Bird made three jazz-influenced albums with Bowl of Fire, but by 2002 the band was playing to dwindling crowds. Bird responded by breaking up the group and adopting what he calls "guerrilla tactics" — acting as a one-man touring operation. He did solo gigs with My Morning Jacket, Ani DiFranco and loads of other artists. After the shows he would run his own merchandise booth.
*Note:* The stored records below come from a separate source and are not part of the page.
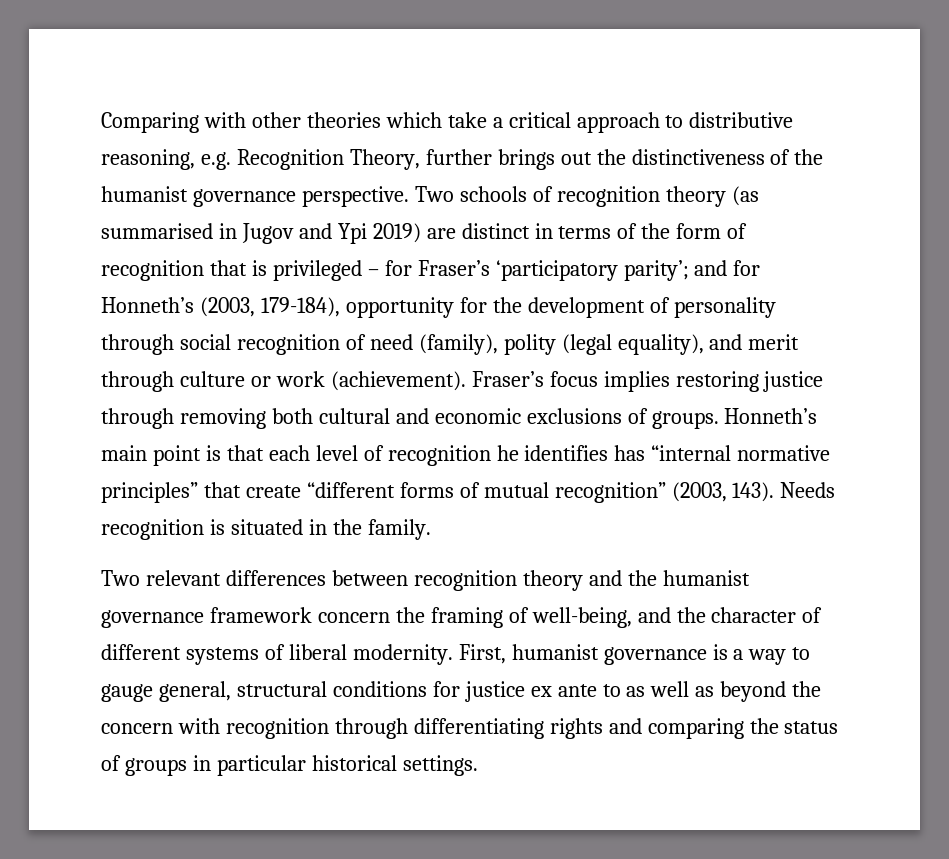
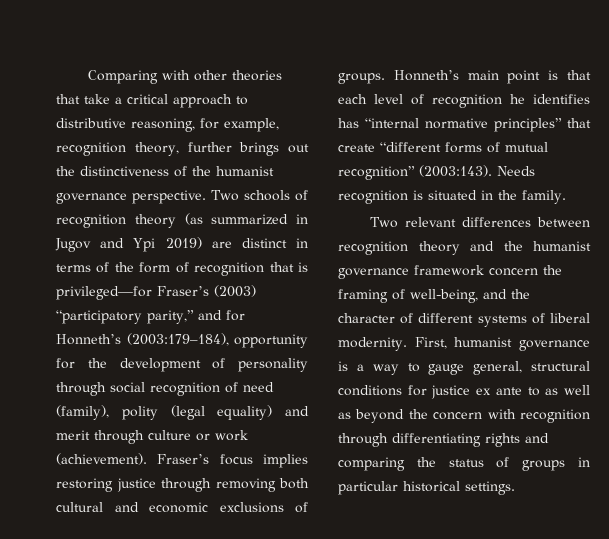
- Comparing with other theories which take a critical approach to distributive reasoning, e.g. Recognition Theory, further brings out the distinctiveness of the humanist governance perspective.
+ Comparing with other theories that take a critical approach to distributive reasoning, for example, recognition theory, further brings out the distinctiveness of the humanist governance perspective.
- Two schools of recognition theory (as summarised in Jugov and Ypi 2019) are distinct in terms of the form of recognition that is privileged – for Fraser’s ‘participatory parity’; and for Honneth’s (2003, 179-184), opportunity for the development of personality through social recognition of need (family), polity (legal equality), and merit through culture or work (achievement).
+ Two schools of recognition theory (as summarized in Jugov and Ypi 2019) are distinct in terms of the form of recognition that is privileged—for Fraser’s (2003) “participatory parity,” and for Honneth’s (2003:179–184), opportunity for the development of personality through social recognition of need (family), polity (legal equality) and merit through culture or work (achievement).
- Honneth’s main point is that each level of recognition he identifies has “internal normative principles” that create “different forms of mutual recognition” (2003, 143).
+ Honneth’s main point is that each level of recognition he identifies has “internal normative principles” that create “different forms of mutual recognition” (2003:143).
The shows highlighted Bird's uniqueness: He would often begin a set by filling his lungs with air and holding a long whistled note until the crowd stopped talking and paid attention. Once they did, they saw a guy singing strangely pretty folk tunes while handling a violin, a guitar, a glockenspiel and a looping machine. Still, the solo tours were a grind: Bird would pull hairs out of his legs to stay awake. "One time I fell on my ass at a pub in Newcastle," says Bird, who nowadays performs both solo and backed by two bandmates. "I was just too tired to stand."
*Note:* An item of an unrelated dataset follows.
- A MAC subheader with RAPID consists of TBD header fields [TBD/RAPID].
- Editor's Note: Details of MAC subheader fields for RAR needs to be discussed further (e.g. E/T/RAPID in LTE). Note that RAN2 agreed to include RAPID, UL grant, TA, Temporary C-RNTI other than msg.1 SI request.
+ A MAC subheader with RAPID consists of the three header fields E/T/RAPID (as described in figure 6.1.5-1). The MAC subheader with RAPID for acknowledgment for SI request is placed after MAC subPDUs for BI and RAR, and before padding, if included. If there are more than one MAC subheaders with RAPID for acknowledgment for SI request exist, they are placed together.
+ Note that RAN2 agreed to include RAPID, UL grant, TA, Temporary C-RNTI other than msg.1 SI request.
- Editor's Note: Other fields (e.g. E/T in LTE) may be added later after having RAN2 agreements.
Around that time, Bird moved from Chicago to his family's farm in rural Illinois. There, while taking time off from touring, he recorded two solo albums. "I read about all these artists in Paris getting their little country studio," says Bird. "I didn't want to be just another urban-dwelling twentysomething." By the time he made 2003's Weather Systems, he had stumbled onto his signature sound — orchestral folk spiked with touches of Latin swing and other left-field elements. "I hear glimpses of tango, Debussy and Radiohead in Andrew's music," says Wilco drummer Glenn Kotche. "But he's got his own voice."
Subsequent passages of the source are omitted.